Growth in the area has gone down as inflation has gone up and the current account has deteriorated, and weak commodity prices are playing a key role, according to LGIM emerging market economist, Erik Lueth.
Speaking at a press event on Wednesday 3 June, Lueth said China will not reverse any time soon from a consumption to an investment-led economy, and therefore commodity prices will not see relief.
Despite widespread concerns about an interest rate hike in the U.S., Lueth said that monetary policy has had a limited effect on EM growth rates between 1991 and 2000, therefore he expects any move from the Fed to have only a modest impact on the region. This view was echoed by Vanguard economist Biola Babawale in her recent blog for ETF.com.
No Rate Hikes Foreseen
“The thing that worries us a little bit is we look at the public debt level in emerging markets – you can clearly see this level is much higher today than during the 1980s. On the other hand, we are not expecting any [U.S.] interest rate hikes like we saw in the 1980s,” said Lueth.
These concerns have not deterred ETF investors, as broad EM equity funds saw inflows of $2.5 billion in April, the best amount since last summer, as shown by BlackRock data. Performance has pleased so far with the performance of the MSCI Emerging Markets Index of over 11 percent since the start of 2015.
EM has outperformed developed markets since 1963, according to data from the World Bank. But can we expect the same going forward?
Lueth said it is unlikely, with ageing demographics in countries like China. Taking capital accumulation, labour force and productivity growth into account, EM growth will be more than 3 percent until about 2050. After that, it slips to less than 2 percent.

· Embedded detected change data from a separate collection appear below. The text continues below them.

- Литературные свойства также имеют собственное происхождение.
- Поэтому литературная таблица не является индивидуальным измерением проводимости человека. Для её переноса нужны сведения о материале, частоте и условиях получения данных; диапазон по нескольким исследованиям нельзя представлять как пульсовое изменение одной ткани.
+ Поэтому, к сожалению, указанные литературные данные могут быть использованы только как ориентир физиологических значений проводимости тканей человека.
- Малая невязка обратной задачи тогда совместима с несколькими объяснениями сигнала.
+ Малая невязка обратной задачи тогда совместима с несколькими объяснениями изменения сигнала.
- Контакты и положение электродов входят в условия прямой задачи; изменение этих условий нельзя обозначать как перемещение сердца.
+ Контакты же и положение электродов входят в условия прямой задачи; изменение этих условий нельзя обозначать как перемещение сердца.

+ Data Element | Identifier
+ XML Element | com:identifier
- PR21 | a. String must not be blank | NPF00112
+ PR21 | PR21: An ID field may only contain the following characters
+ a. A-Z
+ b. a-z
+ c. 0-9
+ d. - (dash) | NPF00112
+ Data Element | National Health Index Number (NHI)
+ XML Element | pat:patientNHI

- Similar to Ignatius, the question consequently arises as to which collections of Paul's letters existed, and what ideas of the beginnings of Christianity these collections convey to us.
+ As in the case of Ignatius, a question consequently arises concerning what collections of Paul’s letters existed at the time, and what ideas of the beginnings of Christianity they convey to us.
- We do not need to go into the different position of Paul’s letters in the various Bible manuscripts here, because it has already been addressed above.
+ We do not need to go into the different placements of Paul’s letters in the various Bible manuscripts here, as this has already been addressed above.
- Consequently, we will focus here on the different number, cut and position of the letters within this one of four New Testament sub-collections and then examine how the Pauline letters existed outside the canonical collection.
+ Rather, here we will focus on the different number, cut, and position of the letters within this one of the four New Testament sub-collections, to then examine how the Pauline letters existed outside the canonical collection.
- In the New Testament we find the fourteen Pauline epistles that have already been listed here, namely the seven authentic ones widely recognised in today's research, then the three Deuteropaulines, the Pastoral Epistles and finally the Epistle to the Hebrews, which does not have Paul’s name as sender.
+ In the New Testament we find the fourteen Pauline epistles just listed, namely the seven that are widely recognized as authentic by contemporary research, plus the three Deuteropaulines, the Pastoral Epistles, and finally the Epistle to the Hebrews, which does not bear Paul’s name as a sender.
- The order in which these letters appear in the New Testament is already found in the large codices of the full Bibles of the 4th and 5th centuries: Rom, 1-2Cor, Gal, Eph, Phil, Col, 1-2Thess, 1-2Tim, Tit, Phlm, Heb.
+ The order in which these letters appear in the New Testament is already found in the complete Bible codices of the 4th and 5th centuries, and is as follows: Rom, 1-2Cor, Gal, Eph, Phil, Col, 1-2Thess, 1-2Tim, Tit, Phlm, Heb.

Other non-cyclical headwinds to the region are the amount of leverage, lack of reforms and countries like the UK and the U.S. having less need for imports, meaning we should not expect export growth in EM as we saw in past decades.
“Apart from the G3 slowing, which is a non-structural, [all the other issues are structural and more long-lasting and] the growth story in emerging markets doesn’t look too bright,” he said.